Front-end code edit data
--

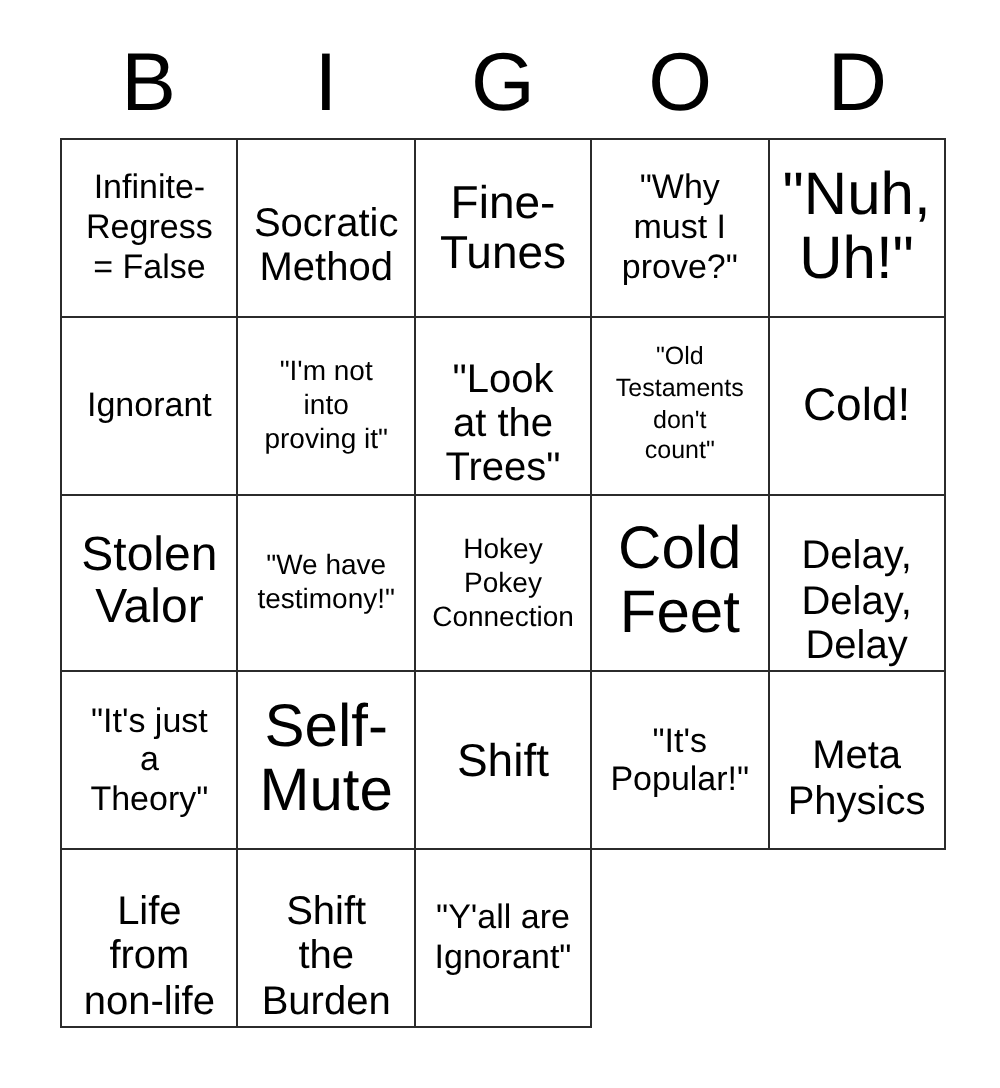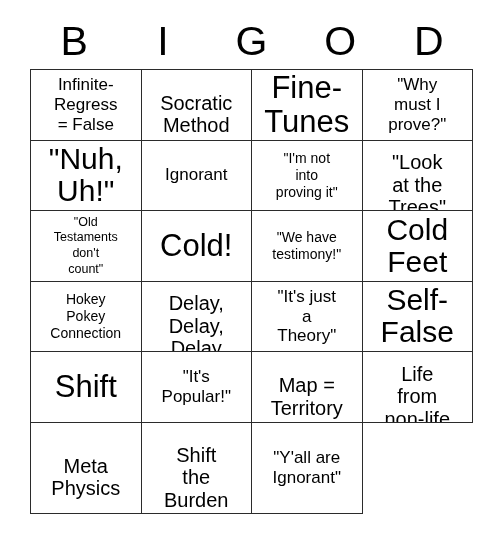"Infinite-" #bingo-grid { grid-template-columns: repeat(4, 1fr) -> repeat(5, 1fr) }
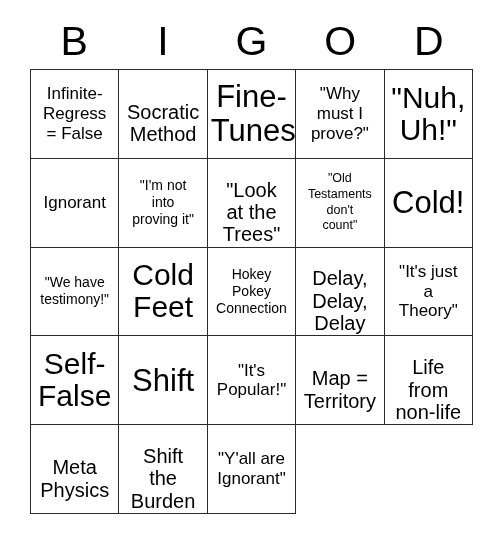"Fine-" .fs-xl .cell-text { font-size: 31px -> 23px }
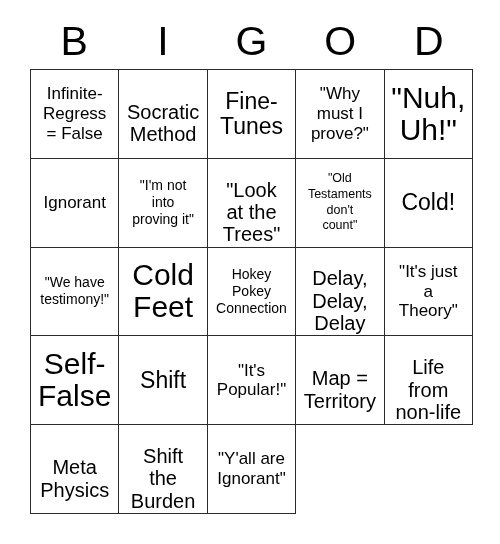"Stolen" div.bingo-cell { html: none -> <div> <span>Stolen Valor</span> </div> }
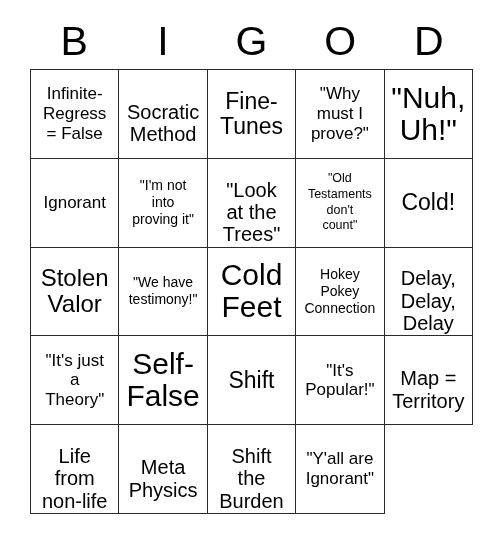"Cold" div.bingo-cell { order: before "Hokey" -> after "Hokey" }
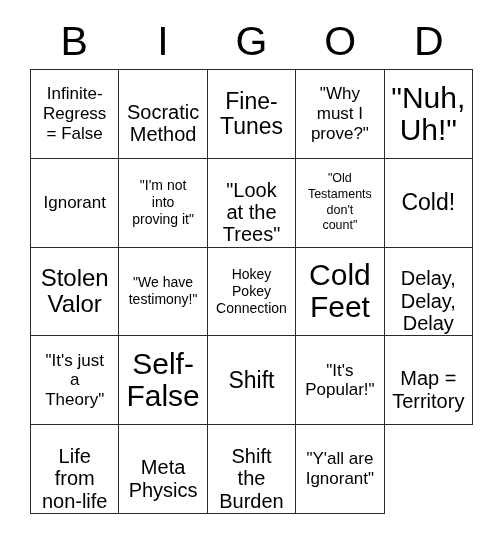"Self-" span.cell-text { text: False -> Mute }
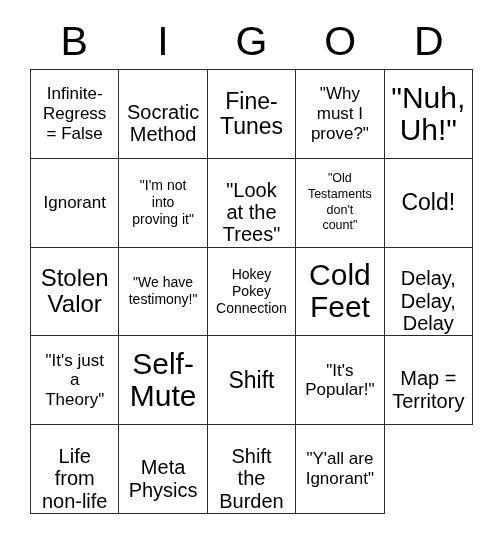"Map =" div.bingo-cell { html: <div> <span>Map = Territory</span> </div> -> none }
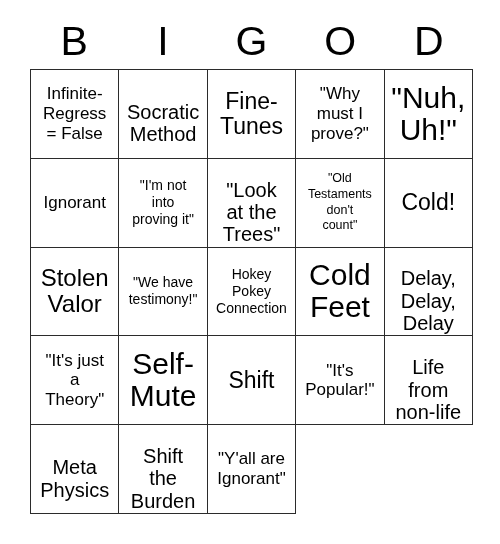"Life" div.bingo-cell { order: before "Meta" -> after "Meta" }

--

Work to be completed:
From the first line to the last, set down the records above exactly and skip the pictures.

Output below:
"Infinite-" #bingo-grid { grid-template-columns: repeat(4, 1fr) -> repeat(5, 1fr) }
"Fine-" .fs-xl .cell-text { font-size: 31px -> 23px }
"Stolen" div.bingo-cell { html: none -> <div> <span>Stolen Valor</span> </div> }
"Cold" div.bingo-cell { order: before "Hokey" -> after "Hokey" }
"Self-" span.cell-text { text: False -> Mute }
"Map =" div.bingo-cell { html: <div> <span>Map = Territory</span> </div> -> none }
"Life" div.bingo-cell { order: before "Meta" -> after "Meta" }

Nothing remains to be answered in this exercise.